Der Facharzt für Psychiatrie und Psychotherapie erklärt: „Internationale Zusammenarbeit eröffnet neue Perspektiven und beschleunigt den Fortschritt. Meine Erfahrungen in den USA haben meinen Horizont erweitert und ich freue mich darauf, dieses Wissen nach Magdeburg zu bringen.“ Laut Nickl-Jockschat biete Magdeburg für innovative Forschung ideale Bedingungen: „Das neu entstandene Deutsche Zentrum für Psychische Gesundheit und das Center for Intervention and Research on adaptive and maladaptive brain Circuits in Mental Health (CIRC) sind auf dem Weg, zu führenden Einrichtungen zu werden. Ich sehe hier eine einzigartige Chance, meine Forschungsrichtungen zu integrieren und als Schnittstelle zwischen Genetik, neuraler Systemebene und Verhalten weiter auszubauen.“
Auch die Lehre hat für Nickl-Jockschat einen ebenso hohen Stellenwert: „Die Vermittlung meines Wissens ist genauso wichtig, wie die Forschung und Krankenversorgung selbst. Ich freue mich darauf, nicht nur im Labor und der Klinik, sondern auch im Hörsaal zu wirken und angehende Ärztinnen und Ärzte, Naturwissenschaftlerinnen und Naturwissenschaftler sowie Auszubildende in den Gesundheitsfachberufen in dieser faszinierenden Disziplin zu unterrichten und Interdisziplinarität früh zu fördern", betont der Facharzt für Psychiatrie und Psychotherapie.
Zur Person:
Prof. Dr.
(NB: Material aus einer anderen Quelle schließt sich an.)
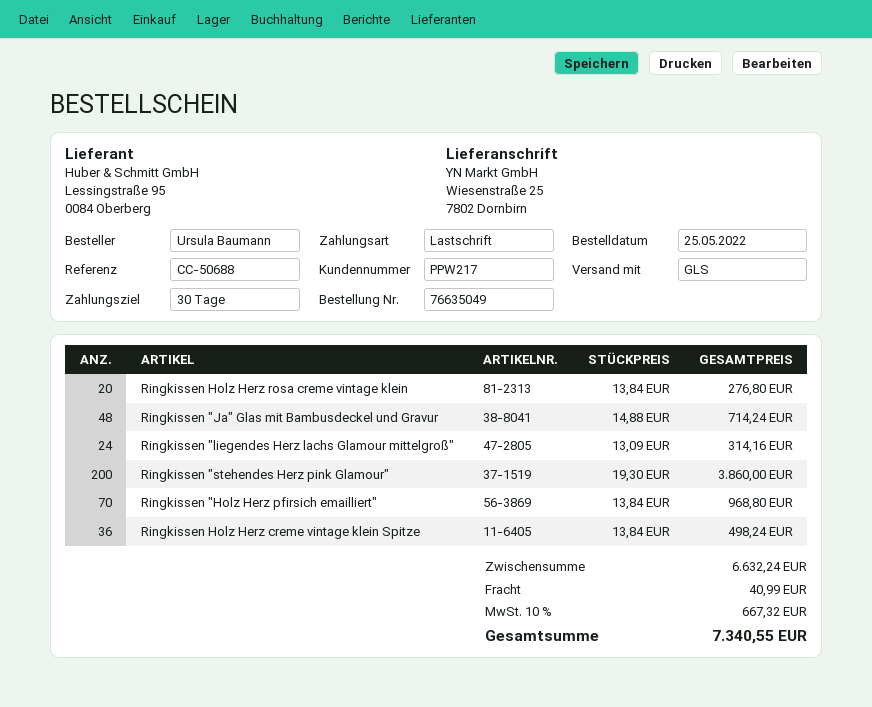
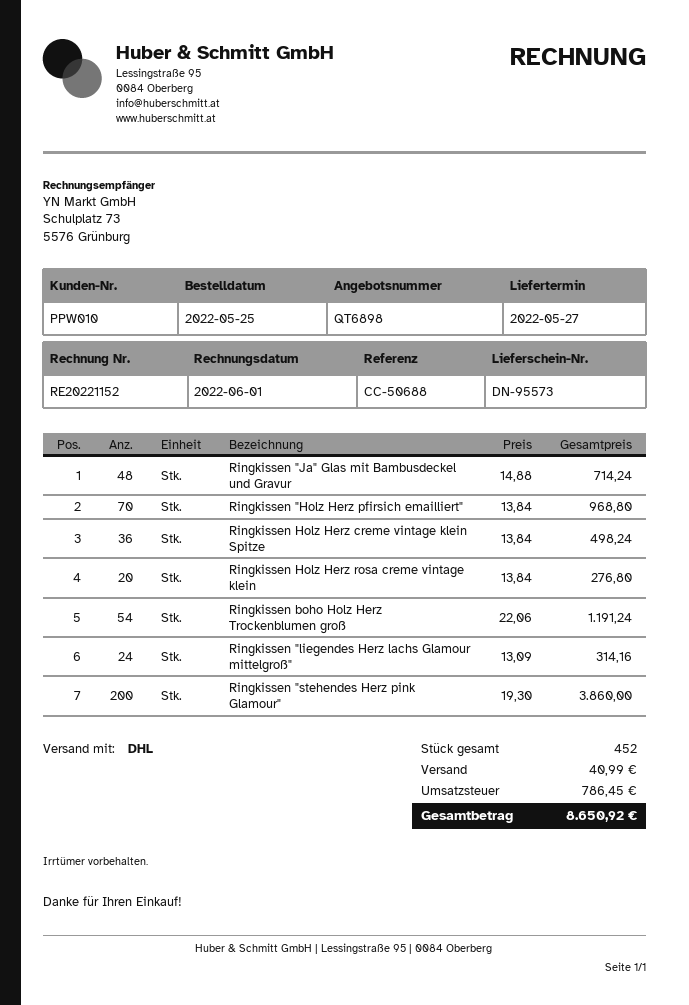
customer number: PPW217 -> PPW010
shipping method: GLS -> DHL
Ringkissen boho Holz Herz Trockenblumen groß: none -> 54 x 22.06 = 1191.24
tax: 667.32 -> 786.45
total: 7340.55 -> 8650.92

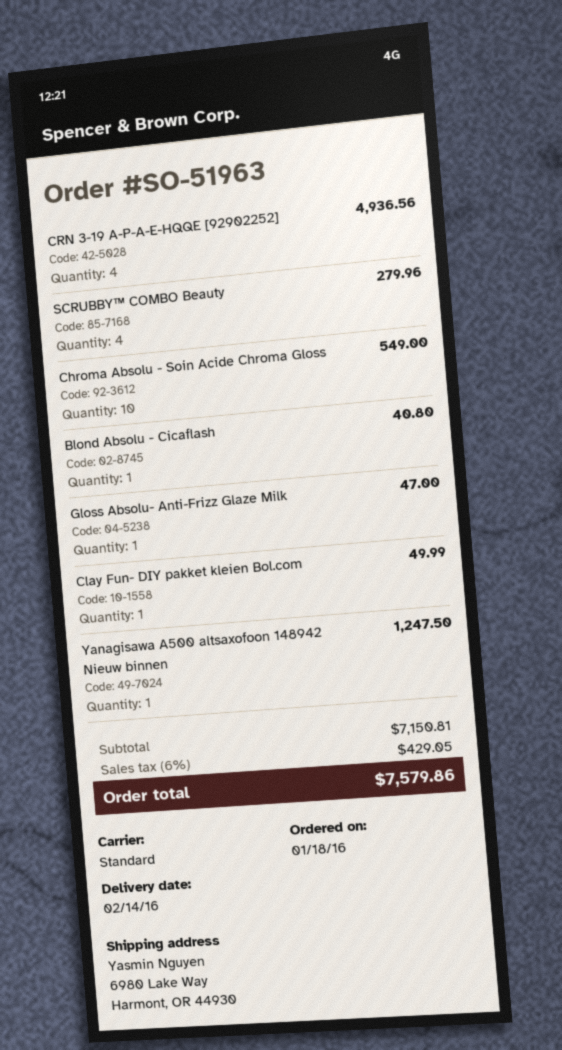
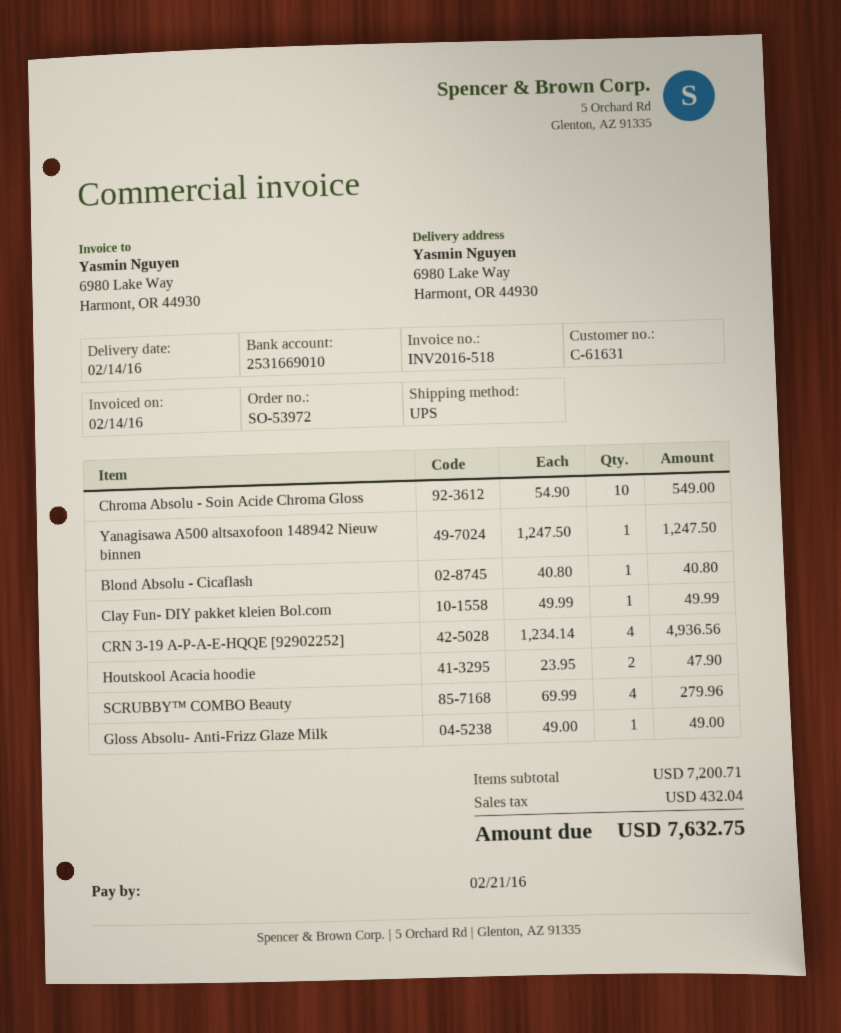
order number: SO-51963 -> SO-53972
shipping method: standard -> UPS
Gloss Absolu- Anti-Frizz Glaze Milk: 1 for 47.00 -> 1 for 49.00
Houtskool Acacia hoodie: none -> 2 for 47.90
subtotal: 7150.81 -> 7200.71
tax: 429.05 -> 432.04
total: 7579.86 -> 7632.75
Thomas Nickl-Jockschat, geboren 1977 in Weiden, war nach seinem Studium der Humanmedizin an der Universität Regensburg als Assistenzarzt an der Klinik für Psychiatrie und Psychotherapie sowie der Neurologischen Klinik der RWTH Aachen tätig. Im Anschluss an seine Promotion an der Universität Regensburg sowie der Facharztanerkennung für Psychiatrie und Psychotherapie war er als Oberarzt an der Klinik für Psychiatrie und Psychotherapie in Aachen tätig und machte unter anderem an der amerikanischen Universität von Pennsylvania Station. 2017 erfolgte die Berufung als außerordentlicher Professor für Psychiatrie und 2021 auf den Andrew H. Woods Lehrstuhl für Psychiatrie an der Universität Iowa, USA.
Hintergrund:
Um in Sachsen-Anhalt eine Professur an einer Universität zu erlangen, muss gemäß §36 des Hochschulgesetzes des Landes Sachsen-Anhalt (HSG LSA) ein Berufungsverfahren durchgeführt werden. Geeignete Kandidat:innen durchlaufen dabei ein umfangreiches Verfahren. Eine mit mehreren Expert:innen besetzte Berufungskommission begutachtet die Leistungen der Kandidat:innen in Forschung, Lehre und bei klinisch relevanten Professuren auch in der Krankenversorgung.